[Data records]
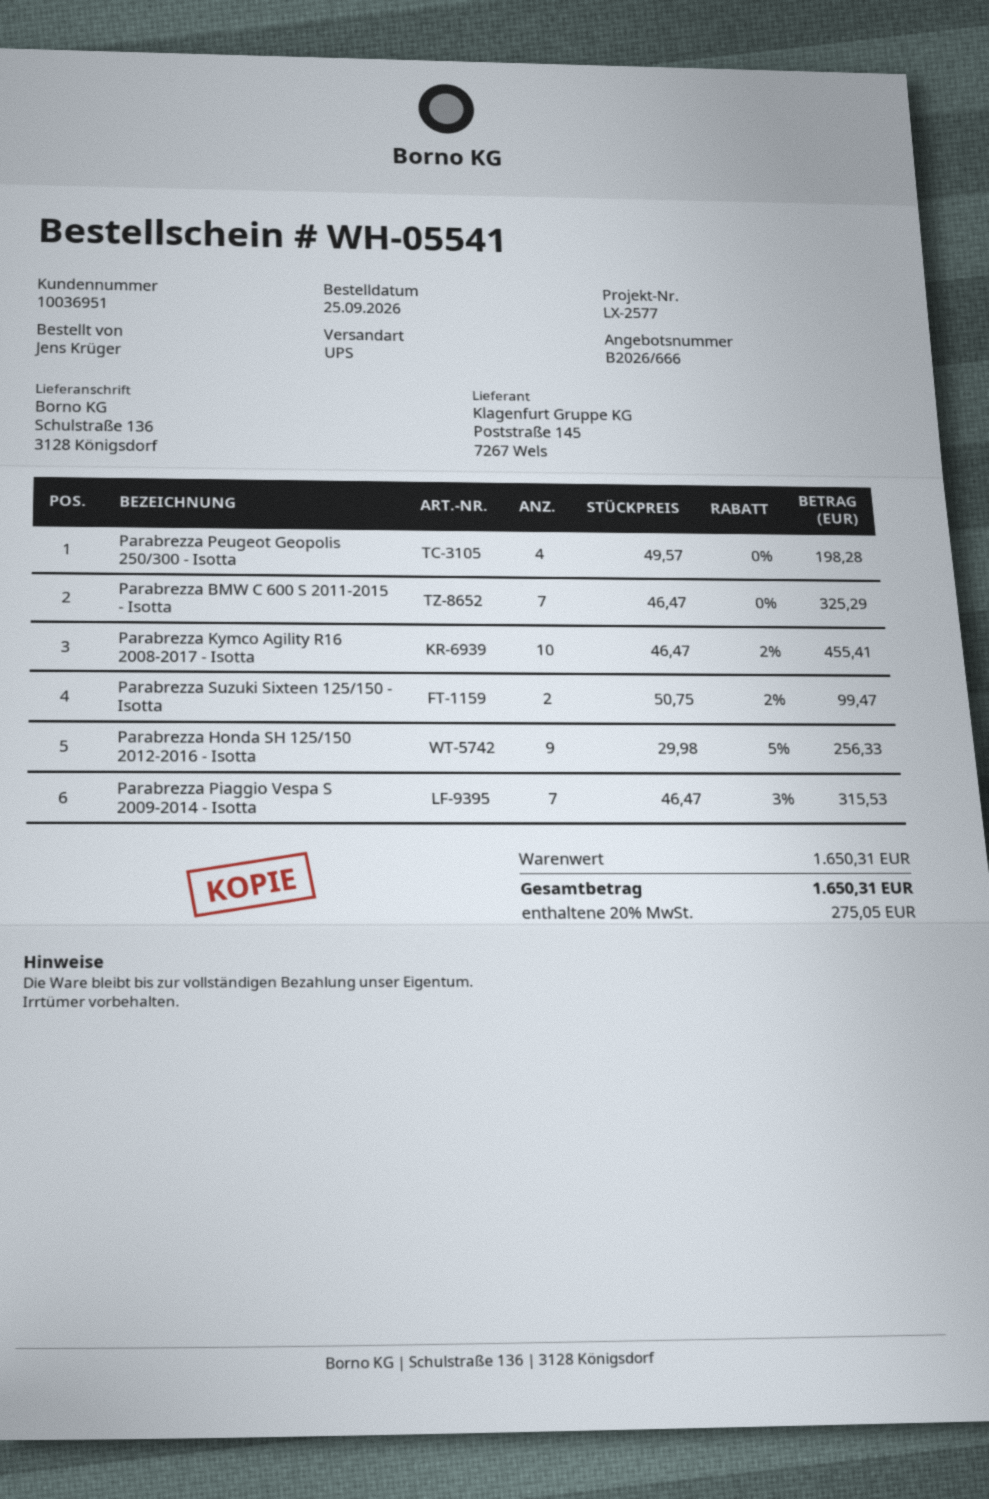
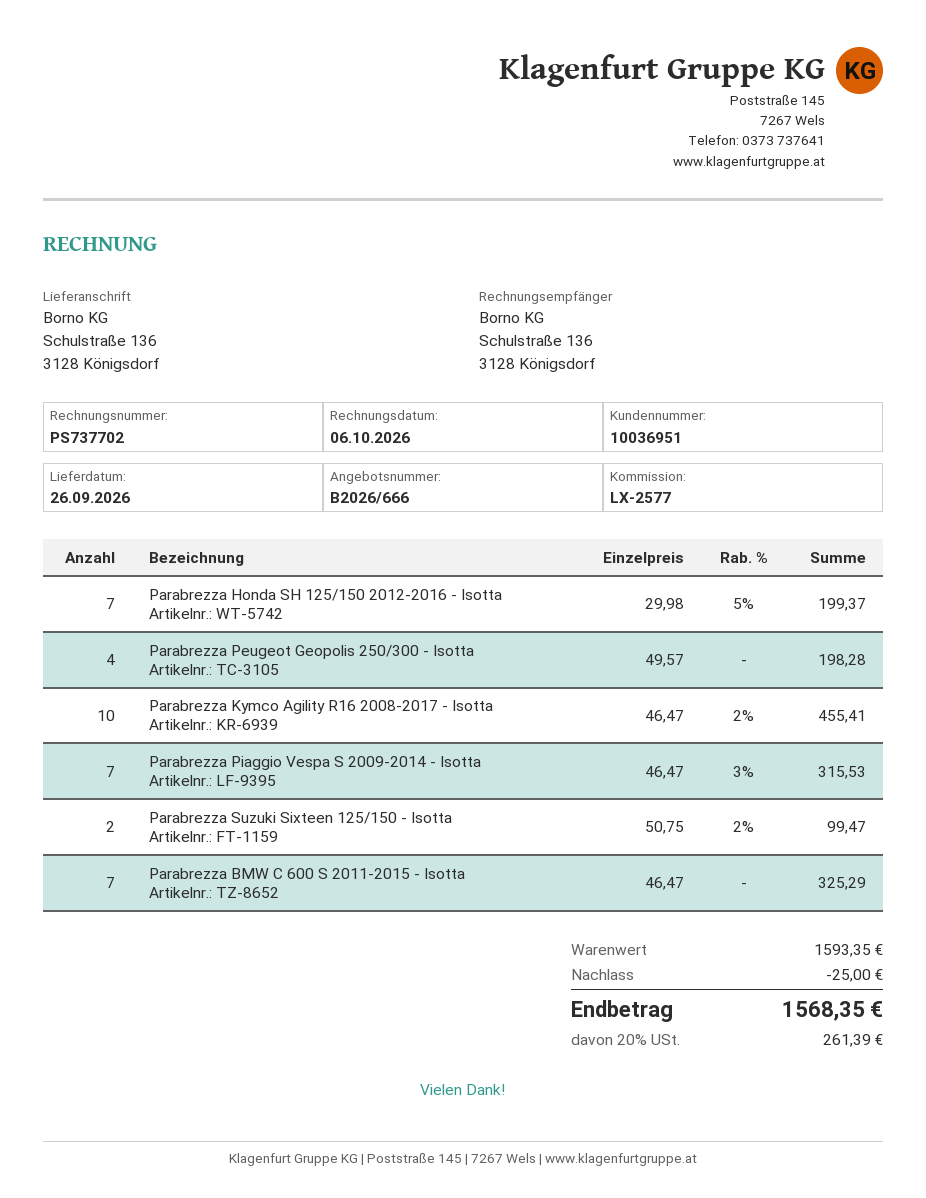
Parabrezza Honda SH 125/150 2012-2016 - Isotta: 9 x 29.98 - 5% = 256.33 -> 7 x 29.98 - 5% = 199.37
subtotal: 1650.31 -> 1593.35
discount: none -> 25.00
tax: 20% = 275.05 -> 20% = 261.39
total: 1650.31 -> 1568.35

TASK TO COMPLETE: A faithful copy of the data above is wanted, with every image left out.

RESPONSE FOR THIS EXERCISE:
Parabrezza Honda SH 125/150 2012-2016 - Isotta: 9 x 29.98 - 5% = 256.33 -> 7 x 29.98 - 5% = 199.37
subtotal: 1650.31 -> 1593.35
discount: none -> 25.00
tax: 20% = 275.05 -> 20% = 261.39
total: 1650.31 -> 1568.35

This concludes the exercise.